In the present study, we evaluated the effect of a ketogenic diet on psoriasis disease progression. Thirty psoriasis patients were subjected to a ketogenic nutritional regimen and monitored by evaluating (i) the clinical symptoms, (ii) the blood biochemical parameters, including IL-2, IL-1β, TNF-α, IFN-γ, and IL-4, and (iii) the metabolomic profile, as derived from 1H NMR analysis. As a preliminary step, we identified the psoriatic patients’ metabolomic profile and the healthy controls’ metabolomic profile.1 Based on preliminary data previously obtained in our laboratory and for reasons related to the restrictions imposed from the nutritional regimen, the patients were subjected to 4 week treatment. As the parallel evaluation of ketogenic diet effects in psoriatic and healthy subjects was not possible, we considered the healthy controls’ metabolomic profile as our experimental control. By following the indications of the Italian Society of Endocrinology (ISE),56 the enrollment of healthy subjects for the low-calorie ketogenic nutritional regimen is not recommended as the low-calorie ketogenic diet causes alteration of the metabolic profile in healthy subjects, with potentially harmful implications in blood pH equilibrium, calcium homeostasis, and lean mass balance. Therefore, we considered the therapeutic effect of ketogenic diets by comparing the metabolomic profile of psoriatic patients at T1 with healthy subjects’ metabolomic profile at T0.
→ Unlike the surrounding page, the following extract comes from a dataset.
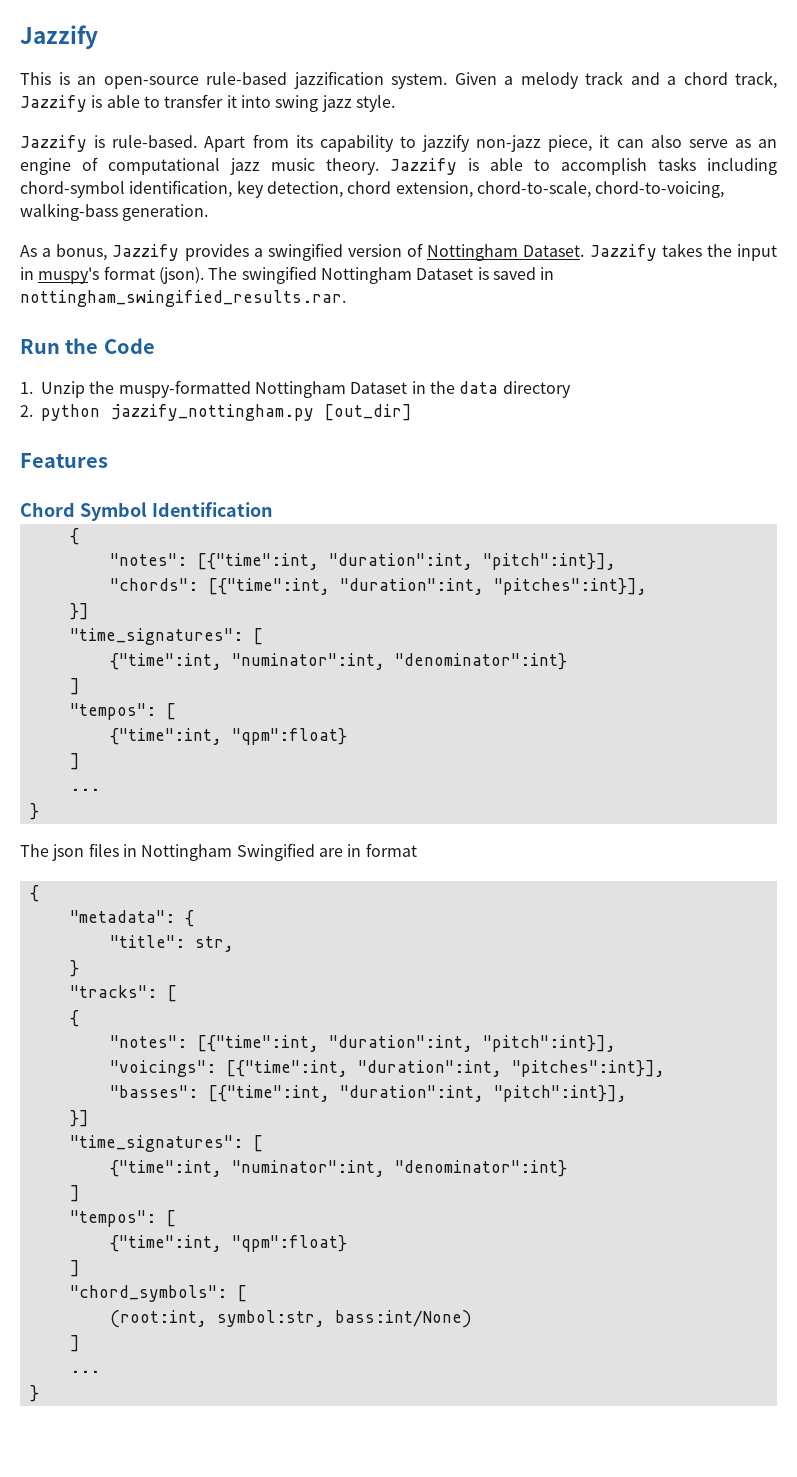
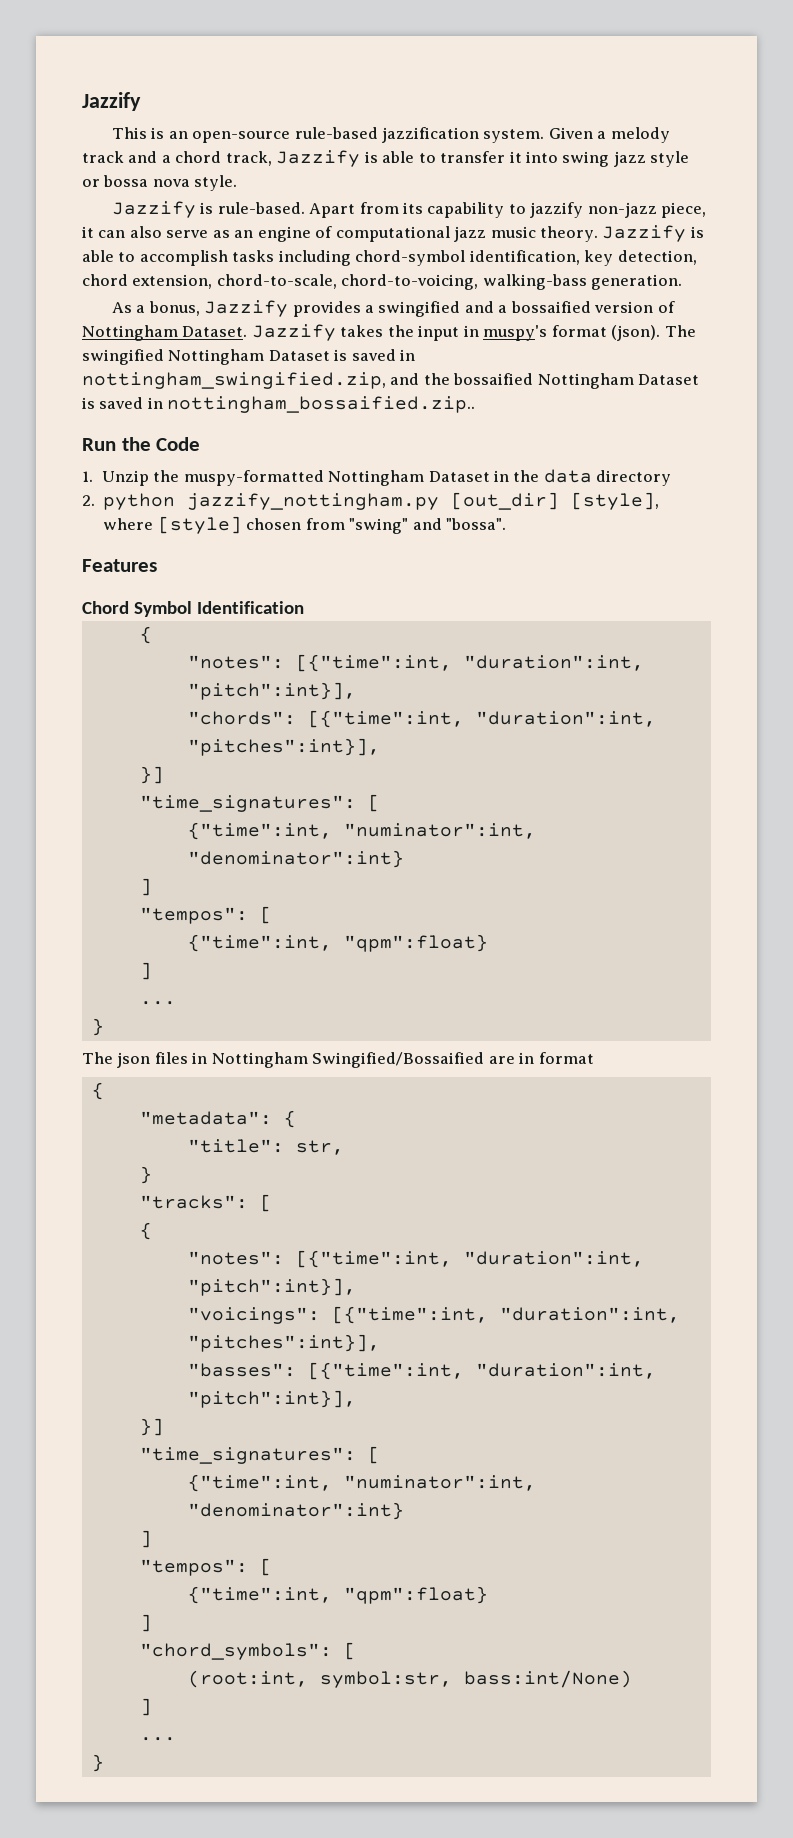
(352, 103) none -> [650,151,690,167] [82,175,190,187] style or bossa nova
(343, 252) none -> [464,301,591,313] and a bossaified
[20,290,346,307] nottingham_swingified_results.rar. -> [82,372,700,389] [82,396,476,413] nottingham_swingified.zip, and the bossaified Nottingham Dataset is saved in nottingham_bossaified.zip..
(412, 412) none -> [571,492,660,510] [103,516,506,534] [style], where [style] chosen from "swing" and "bossa".
[236,843,315,861] Swingified -> [312,1052,485,1068] Swingified/Bossaified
Data resulting from the clinical evaluation showed caloric restriction-induced psoriasis disease regression after 4 weeks with a significant reduction in the DLQI, PASI, VAS pain, and VAS pruritus clinical scores (P < 0.05). In particular, the PASI showed a reduction of approximately 50%.

Biochemical and clinical parameters indicated a general improvement in the metabolites’ concentration known to be related to the condition of psoriasis:57 folic acid, vitamin B12, calcium, bilirubin, cortisol, LDL, and total cholesterol. High levels of folic acid and vitamin B12 are known to improve the pathological condition related to psoriasis.57 As reported in Table 2, our data indicated low levels of folic acid and vitamin B12 at T0, whereas an increase in the concentration was registered at T1. Hypocalcemia was observed as a risk factor in psoriasis.58 Our data show an increase in calcium levels in subjects after the ketogenic diet. Bilirubin, an essential antioxidant metabolite, was present in low concentrations in subjects with psoriasis;59 after our diet regimen, bilirubin concentration increased. Significant variation was observed in the concentrations of cortisol, LDL, and total cholesterol. Recent scientific studies assert that low cortisol levels are related to high stress levels in subjects with psoriasis.60 According to the DLQI, investigating the quality of life in subjects with psoriasis, cortisol levels following a low-calorie ketogenic diet increased.

The ketogenic diet resulted in weight loss at T1, corresponding to ∼10% of the initial body weight. Other significant modifications of anthropometric measurements were waist circumference and hip circumference (see Table S6, Supporting Information). The weight loss was associated with a significant increase in ketone bodies at T1, as shown in the NMR-based metabolomic analysis. This effect was the main physiological effect of the ketogenic diet. The basic principle of the low-calorie ketogenic diet is to limit the availability of carbohydrates, forcing the consumption of fats as the primary energy source, with a resulting increase in fatty acids, ketone bodies, and pyruvic acid. However, weight loss and the increase in ketone bodies were not associated with any alteration of those biochemical parameters that initially were in the average concentration range, thus proving the safety of the proposed dietary intervention.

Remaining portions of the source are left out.